Treatment guidelines differ significantly, not only between Europe and North America but also among European countries [1,2,3,4]. Reasons for these differences include antimicrobial resistance patterns, accessibility to and reimbursement policies for medicines, and culturally and historically determined prescribing attitudes. The European Association of Clinical Pharmacology and Therapeutics’ Education Working Group has launched several initiatives to improve and harmonize European pharmacotherapy education, but international differences have proven to be a major barrier to these efforts [5,6,7]. While we have taken steps to chart these differences [6, 8], it will probably not be possible to fully resolve them. Rather than viewing these differences as a barrier, we should perhaps see them as an opportunity for intercultural learning by providing students and teachers a valuable lesson in the context-dependent nature of prescribing medication and the different interpretations of evidence-based medicine. Here, we extend our experience with interprofessional student-run clinics [9, 10], to report on our first experiences with the “International and Interprofessional Student-run Clinic.”

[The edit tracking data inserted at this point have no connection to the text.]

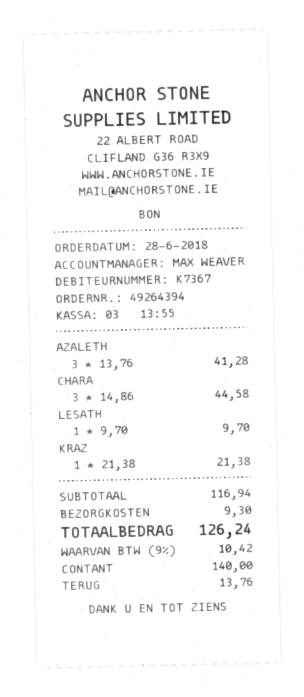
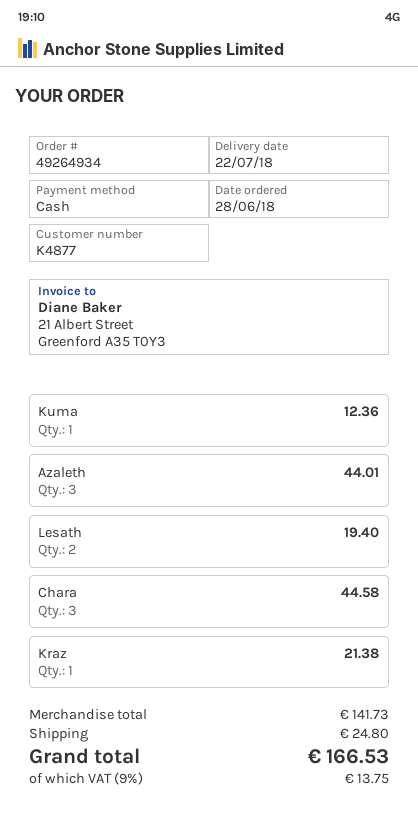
order number: 49264394 -> 49264934
customer number: K7367 -> K4877
AZALETH: 3 for 41.28 -> 3 for 44.01
LESATH: 1 for 9.70 -> 2 for 19.40
Kuma: none -> 1 for 12.36
subtotal: 116.94 -> 141.73
shipping: 9.30 -> 24.80
tax: 9% = 10.42 -> 9% = 13.75
total: 126.24 -> 166.53

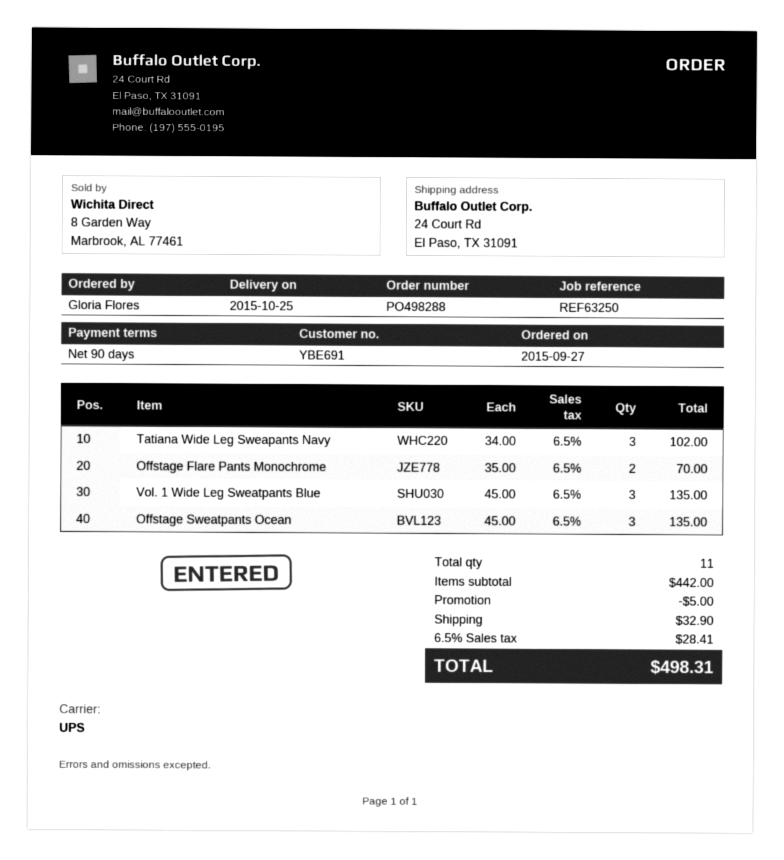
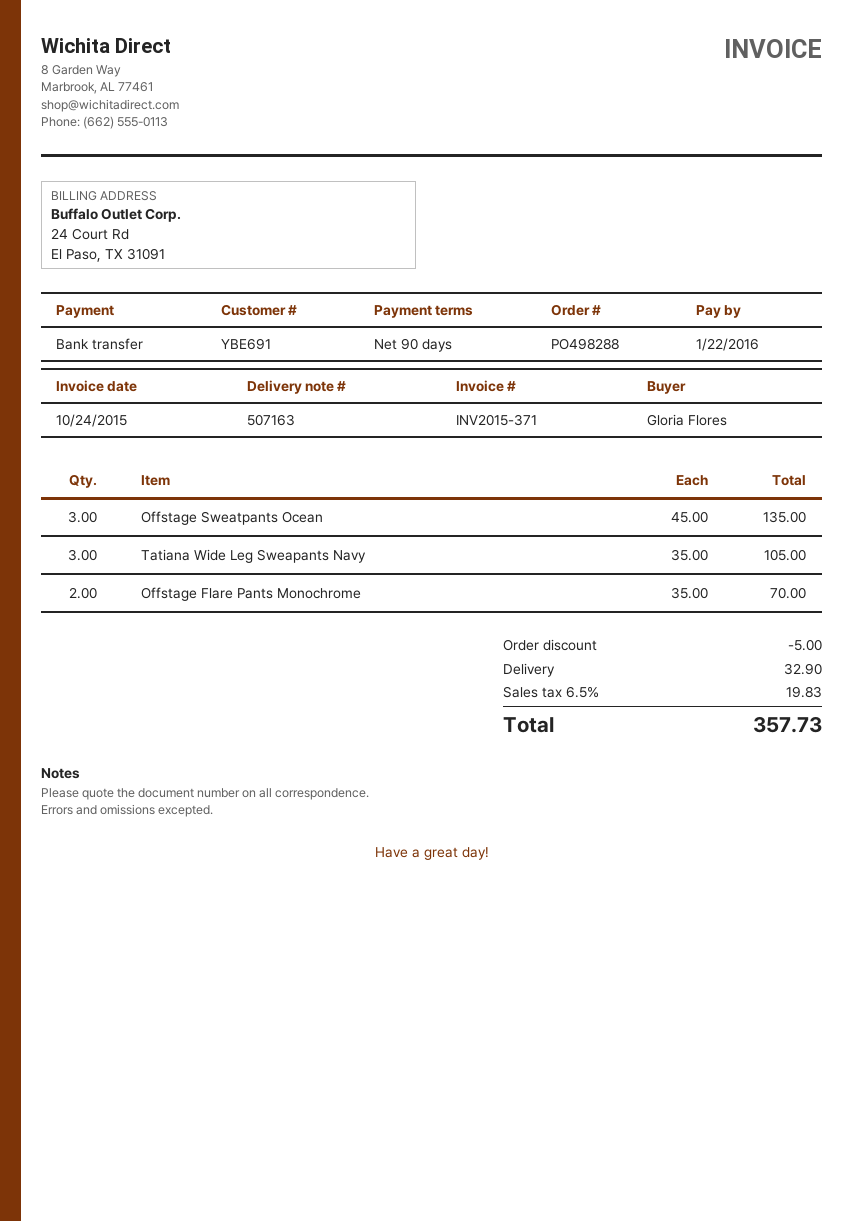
Tatiana Wide Leg Sweapants Navy: 3 x 34.00 = 102.00 -> 3 x 35.00 = 105.00
Vol. 1 Wide Leg Sweatpants Blue: 3 x 45.00 = 135.00 -> none
tax: 6.5% = 28.41 -> 6.5% = 19.83
total: 498.31 -> 357.73

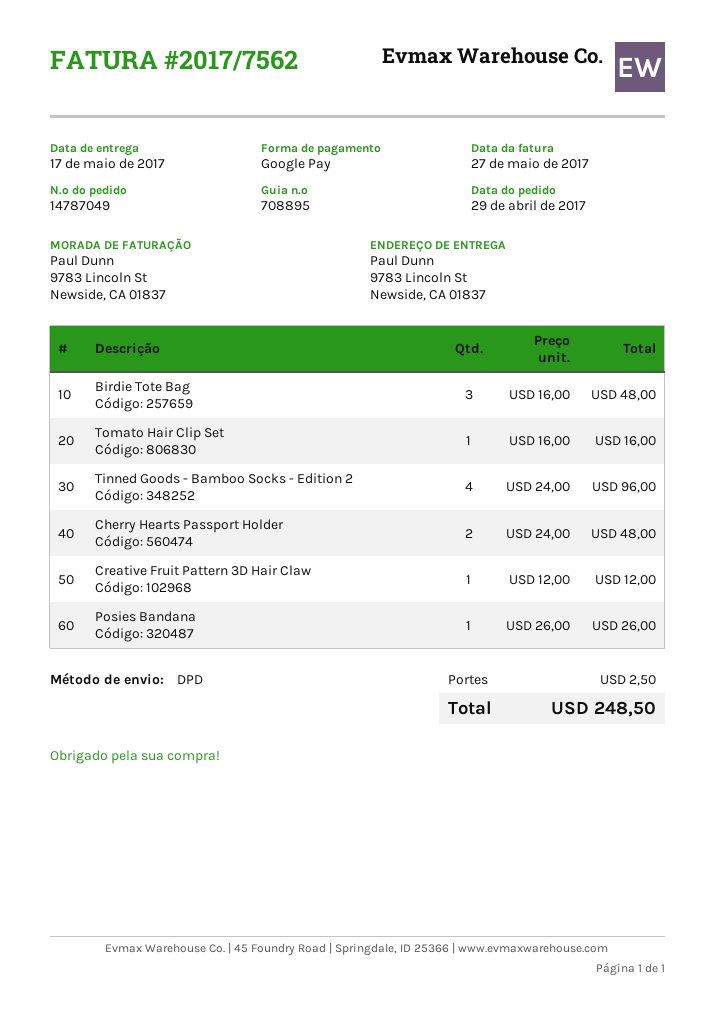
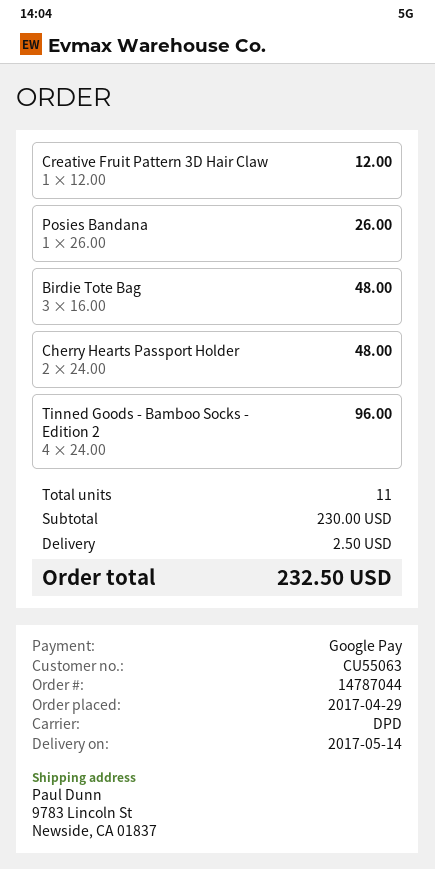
order number: 14787049 -> 14787044
delivery date: 2017-05-17 -> 2017-05-14
Tomato Hair Clip Set: 1 x 16.00 = 16.00 -> none
total: 248.50 -> 232.50

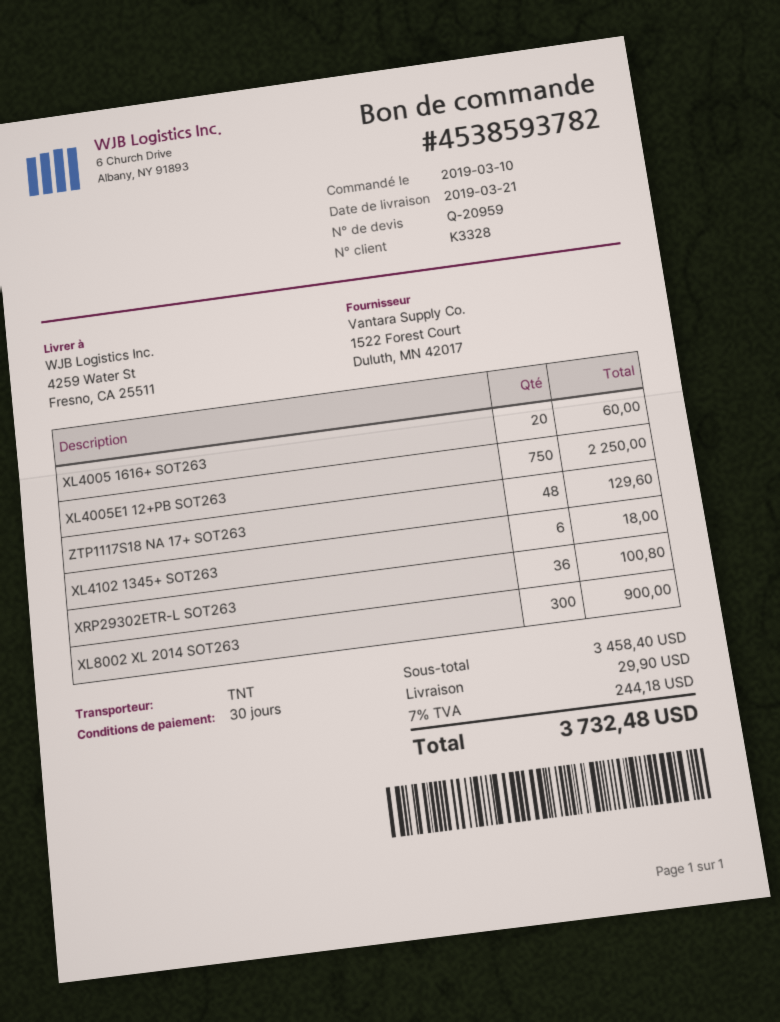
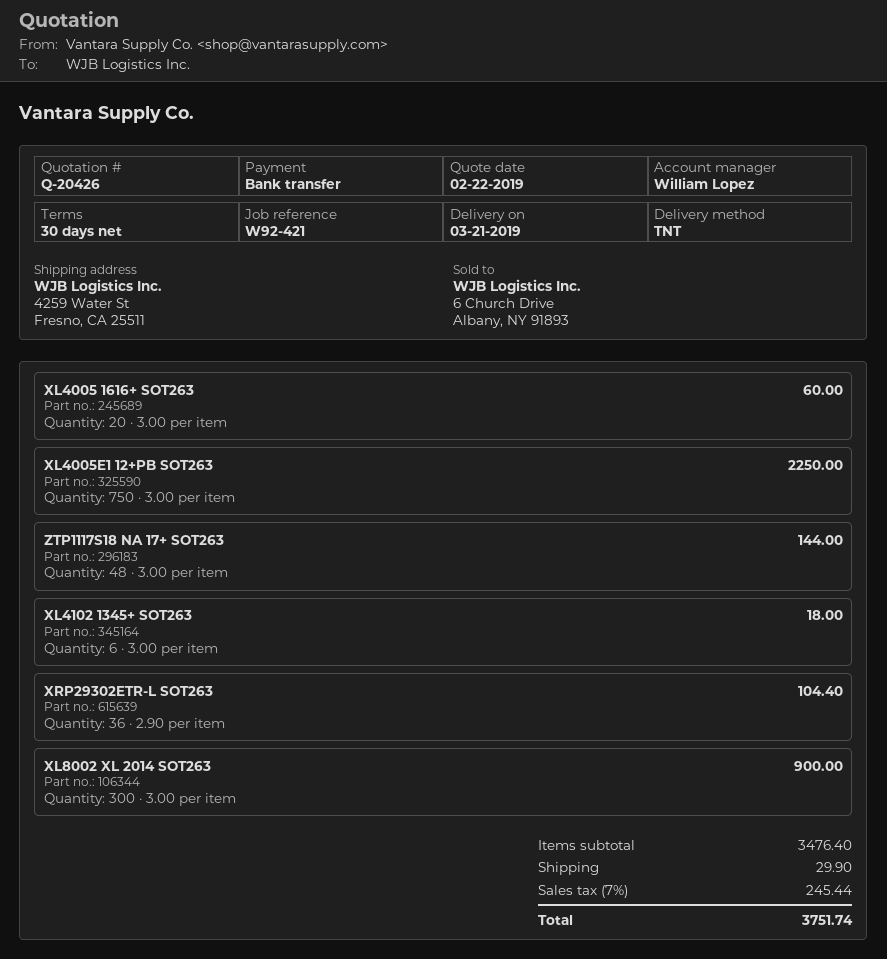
quote number: Q-20959 -> Q-20426
ZTP1117S18 NA 17+ SOT263: 48 for 129.60 -> 48 for 144.00
XRP29302ETR-L SOT263: 36 for 100.80 -> 36 for 104.40
subtotal: 3458.40 -> 3476.40
tax: 7% = 244.18 -> 7% = 245.44
total: 3732.48 -> 3751.74

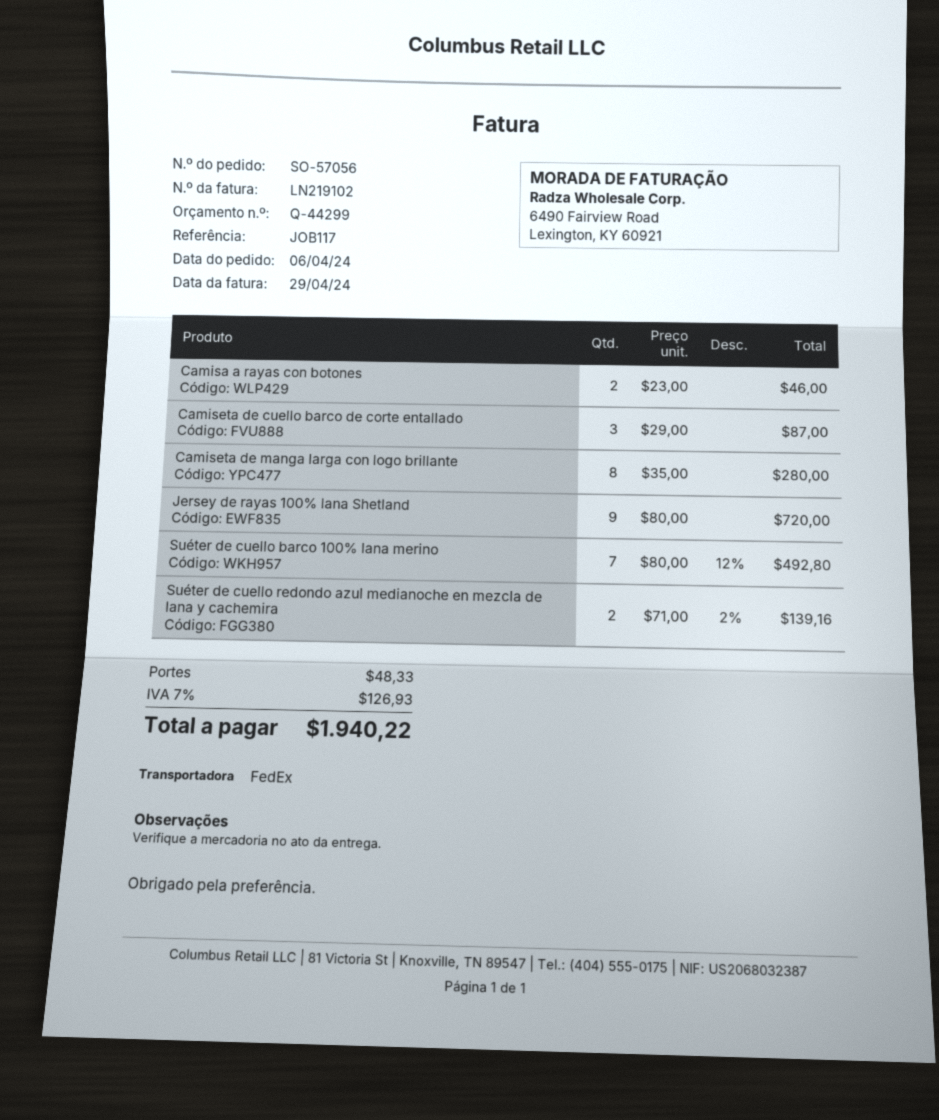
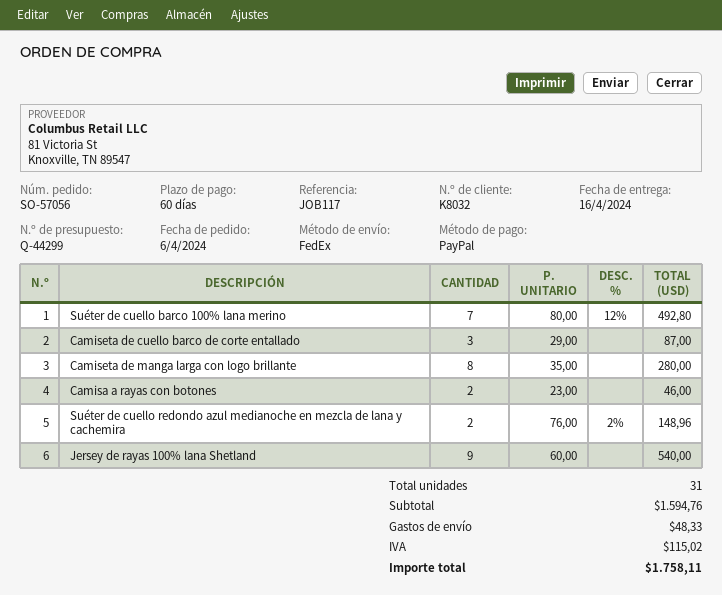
Jersey de rayas 100% lana Shetland: 9 x 80.00 = 720.00 -> 9 x 60.00 = 540.00
Suéter de cuello redondo azul medianoche en mezcla de lana y cachemira: 2 x 71.00 - 2% = 139.16 -> 2 x 76.00 - 2% = 148.96
tax: 126.93 -> 115.02
total: 1940.22 -> 1758.11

We organized three successful video meetings with medical and pharmacy students of the Amsterdam UMC, location VU University (the Netherlands), and the University of Bologna (Italy). During these meetings, one of the students presented a real-life case of a patient on polypharmacy. Then, in a 45-min session, the students split into smaller groups (break-out rooms) to review the patient’s medication, using the prescribing optimization method and STOPP/START criteria [11, 12]. The teachers rotated between the different rooms and assisted the students when necessary. Teachers and students reconvened for 60 min for debriefing, with students presenting their findings and suggestions to revise the medication list and teachers stimulating discussion and indicating how they would alter the medication list. Participation was voluntary, and the meetings were held in the evenings to accommodate students in clinical rotations.

Third-to-final-year medical and pharmacy students participated in the three meetings (n = 17, n = 20, n = 12, respectively). They reported learning a lot from each other, gaining an international and interprofessional perspective. Moreover, they learned to always consider the patient’s perspective, that evidence-based medicine is context-dependent, and that guidelines should be adapted to the patient’s situation.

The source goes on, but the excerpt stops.